Eating Prebiotics May Change Brain’s Reaction to Food

At this point, it is well established that a lot of health starts in the gut. But, scientists are still unraveling how our microbiomes control so much of our well-being. A new study has found that eating a large amount of the fiber that feeds the microbes in the gut appears to lower the brain’s reward response to high-calorie foods.

Prebiotics are the fiber that feeds the gut. A study gave overweight adults 30 grams of inulin — the prebiotic in chicory root — daily for two weeks. The researchers showed the participants photos of food during MRI scans, asked them what food they wanted most and then had them eat their desired dish after the scan. They performed the MRI scans four times: before the prebiotic treatment, after people had taken inulin for two weeks, then again before and after a placebo phase. The placebo they had people take had the same calories as inulin but none of the prebiotics.

After taking inulin, people’s reward centers in their brains had lower activity when looking at high-calorie foods. The change in their brains was reflected in the types of bacteria in their guts. Their microbiomes shifted over the course of two weeks.

Earlier animal studies had found a connection between prebiotics and turning off cravings. However, we always urge caution when reading too much into animal studies. Not everything seen in animal models is true for human health.

Megan Hilbert, a registered dietitian specializing in gut health nutrition, said, “Animal studies have found that prebiotics and probiotics can alter our cravings, metabolism and mental well-being, so seeing findings like this in human literature is an important next step in understanding how we can modulate the gut to improve human health.”

High-fat and high-sugar foods activate the reward center of the brain.
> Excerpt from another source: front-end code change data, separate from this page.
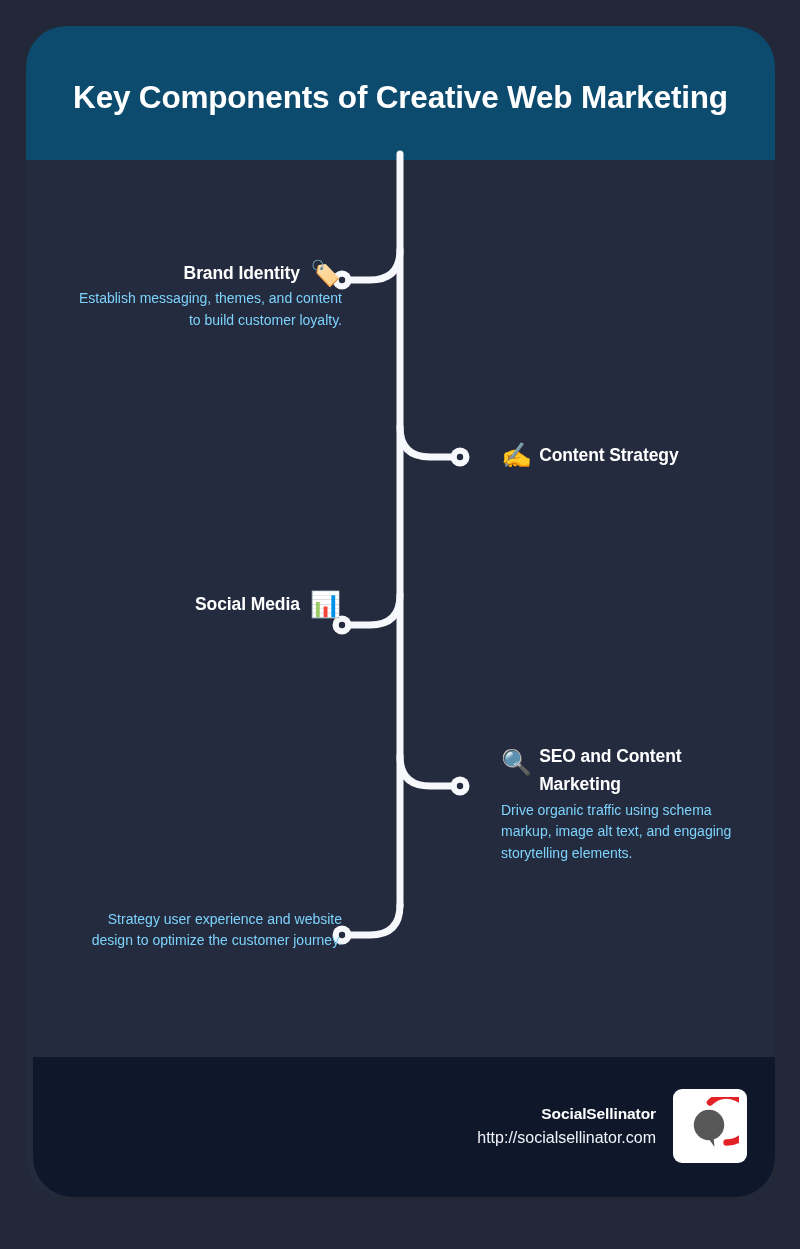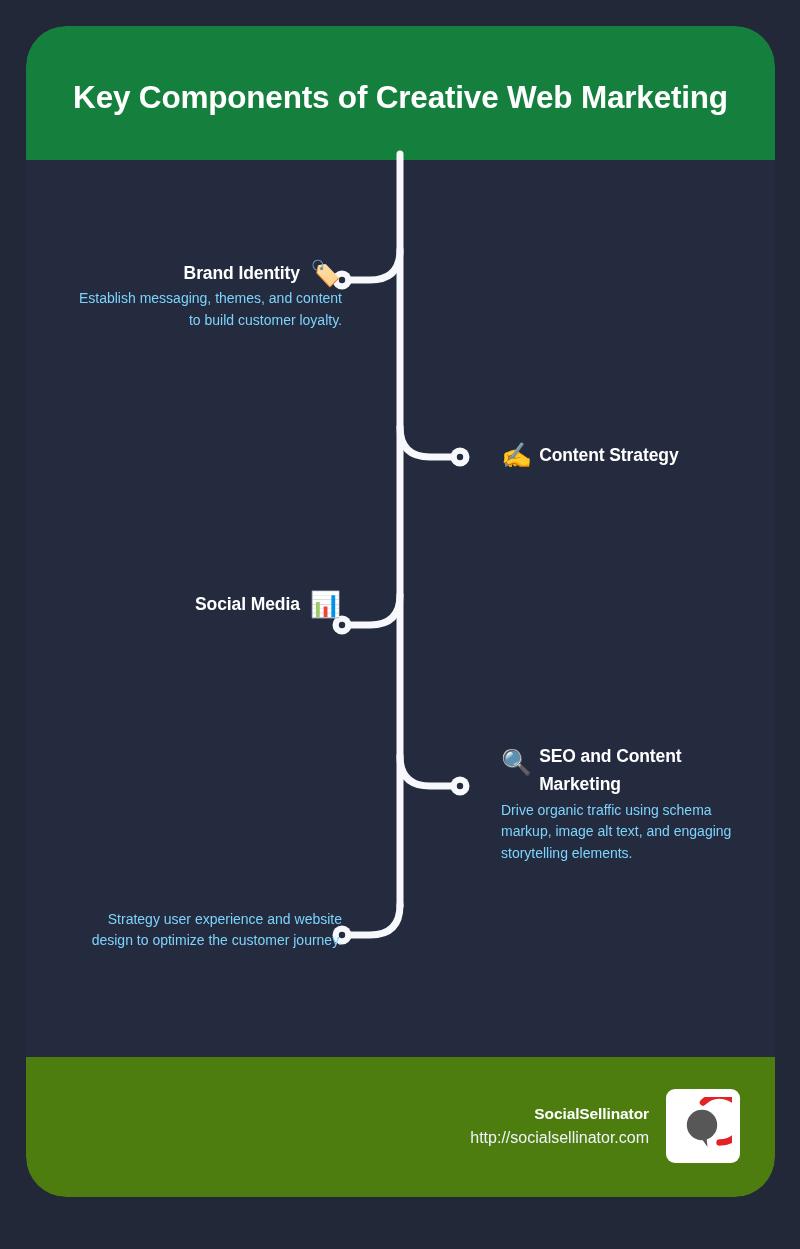--- a/index.html
+++ b/index.html
@@ -22,44 +22,44 @@
     border-radius: 40px;
     overflow: hidden;
   }
 
   
   .header {
     position: absolute;
     left: 0; top: 0;
     width: 749px;
     height: 134px;
-    background: #15803d;
+    background: #0c4a6e;
     border-radius: 40px 40px 0 0;
   }
   .header-title {
     position: absolute;
     left: 16px;
     top: 53px;
     width: 717px;
     text-align: center;
     color: #ffffff;
     font-size: 31.5px;
     font-weight: bold;
     letter-spacing: -0.2px;
     line-height: 1.15;
   }
 
   
   .footer {
     position: absolute;
-    left: 0;
+    left: 7px;
     top: 1031px;
     width: 749px;
     height: 140px;
-    background: #4d7c0f;
+    background: #0f172a;
     border-radius: 0 0 40px 40px;
   }
   .footer-inner {
     position: absolute;
     right: 35px;
     top: 32px;
     display: flex;
     align-items: center;
     gap: 17px;
   }

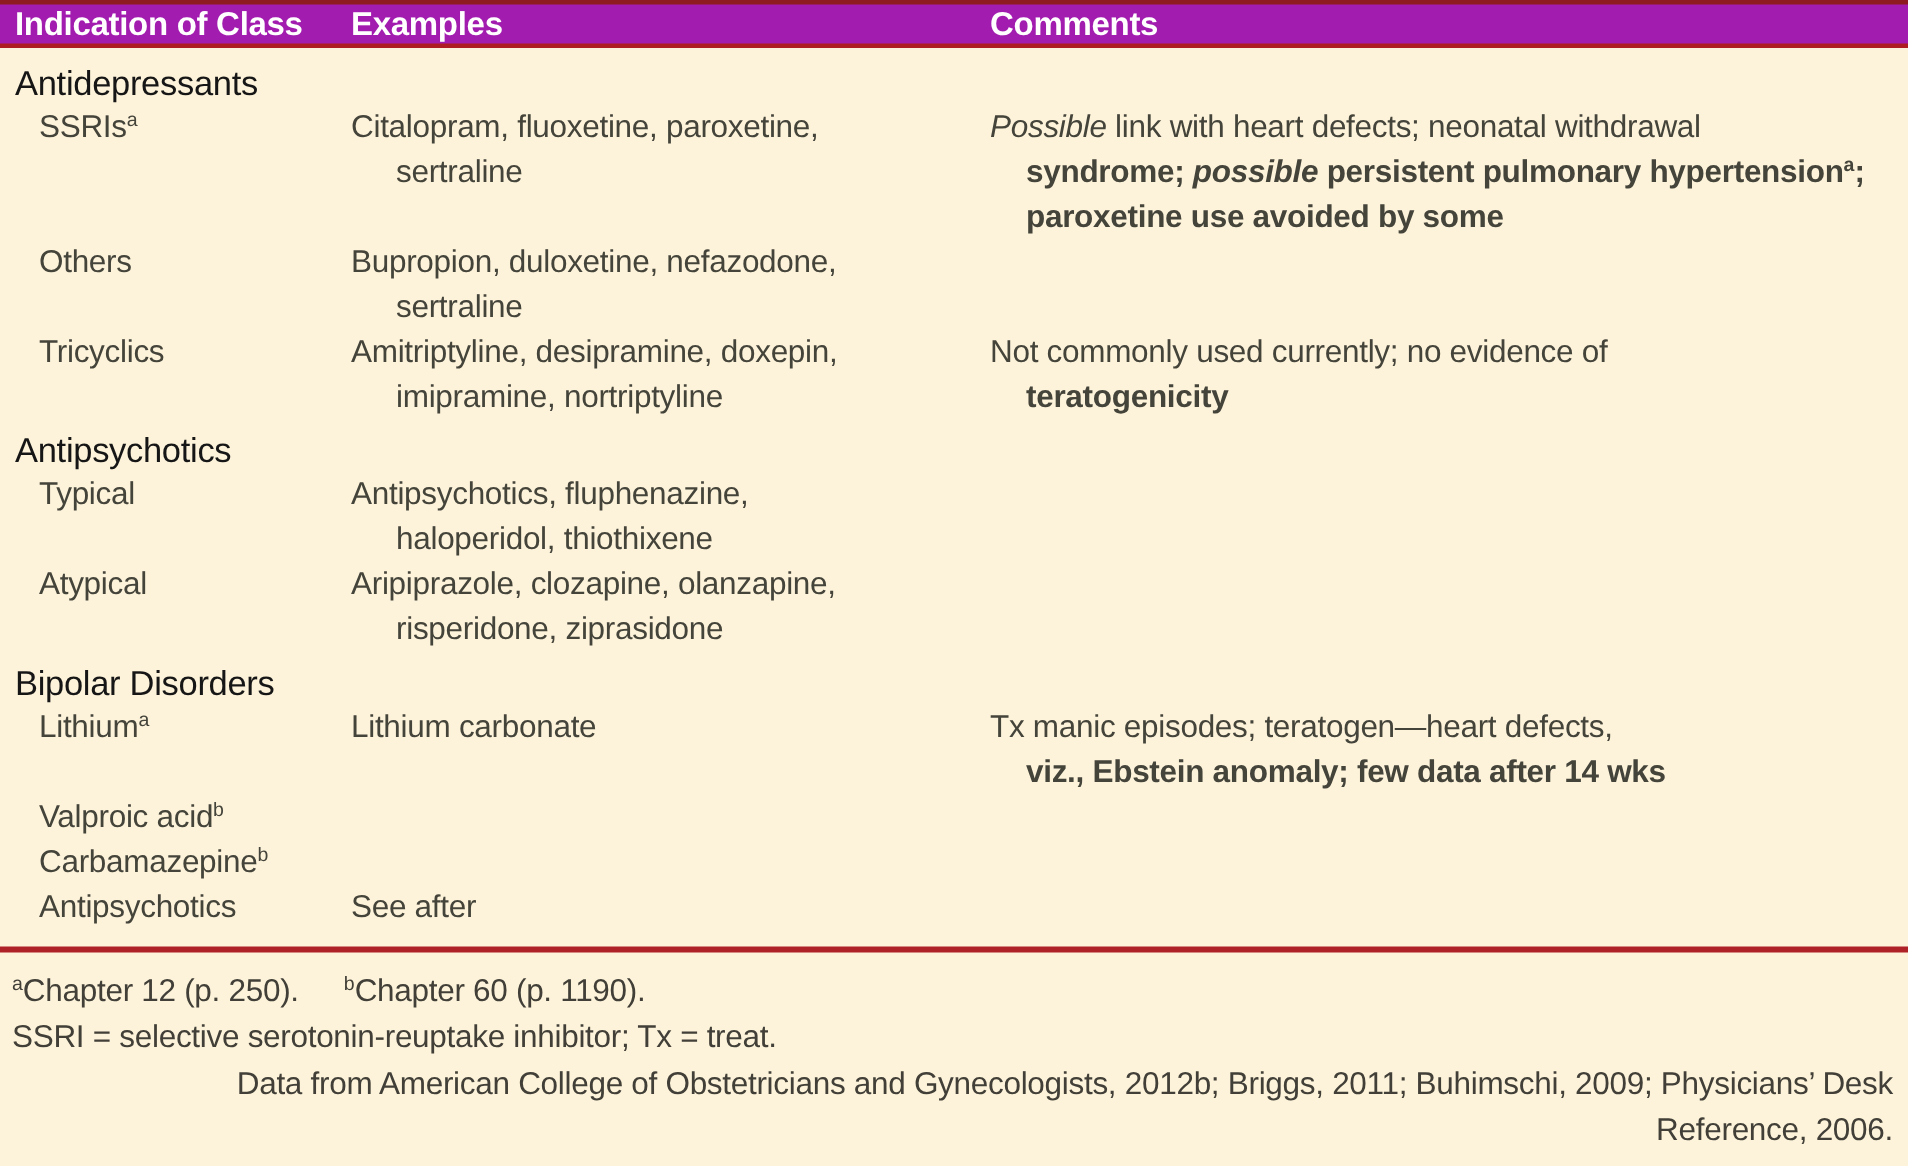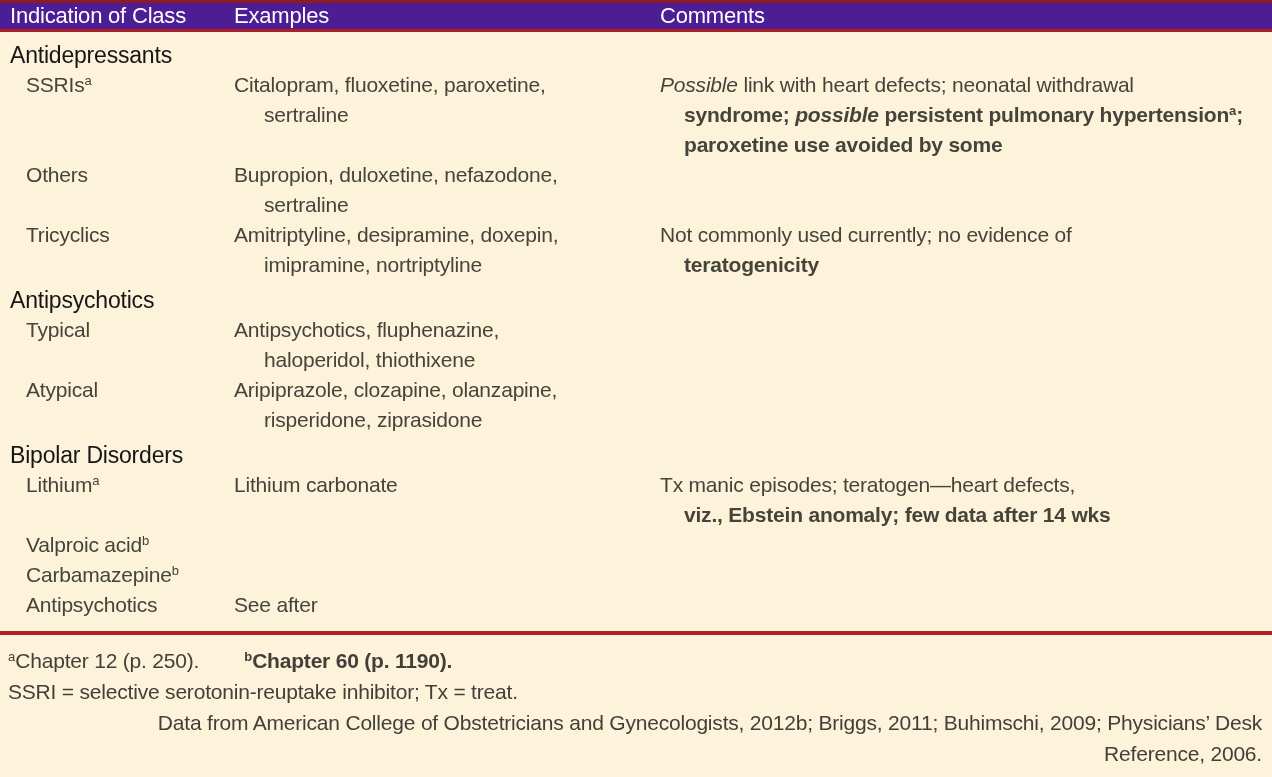--- a/index.html
+++ b/index.html
@@ -7,27 +7,27 @@
     width: 1272px; height: 777px; overflow: hidden;
     background: #fdf3da;
     font-family: "Liberation Sans", sans-serif;
     color: #45443b;
     letter-spacing: -0.2px;
   }
   
   .hdr {
     display: grid;
     grid-template-columns: 234px 426px 1fr;
-    background: #4c1d95;
+    background: #a21caf;
     border-top: 3px solid #8e1b1f;
     border-bottom: 3px solid #ad1d22;
     height: 26px;
     line-height: 26px;
     color: #ffffff;
-    font-weight: normal;
+    font-weight: bold;
     font-size: 22px;
   }
   .hdr .h1 { padding-left: 10px; }
   
   .tbody {
     padding: 8px 0 11px 0;
     font-size: 21px;
     line-height: 30px;
   }
   .section-title {
@@ -54,21 +54,21 @@
   }
   .it { font-style: italic; }
   
   .rule { height: 4px; background: #ae2127; }
   .footer {
     padding: 10px 10px 0 8px;
     font-size: 21px;
     line-height: 31px;
     color: #413f37;
   }
-  .fn-b { margin-left: 45px; font-weight: bold; }
+  .fn-b { margin-left: 30px; }
   .src-line { white-space: nowrap; text-align: right; }
 </style>
 </head>
 <body>
 
 <div class="hdr">
   <div class="h1">Indication of Class</div>
   <div class="h2">Examples</div>
   <div class="h3">Comments</div>
 </div>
But this study shows that prebiotics can change that. So much of what we call “willpower” is ignoring cues your brain is giving you. This study shows we might be able to retrain our brains through our gut to be less interested in high-calorie foods. It could be a huge step forward in making weight management easier.

A follow-up study has begun. A six-month trial is looking at how long-term high does of inulin will impact food choices, brain function and weight in people who are obese or overweight.

We write so much about how fiber benefits weight loss by filling you up. And, of course, fiber can help blood sugar by slowing the absorption of sugar. However, this study shows that fiber in the form of prebiotics may help retrain the brain to make better food choices. That could make weight management a more easily achievable task for those who struggle with it.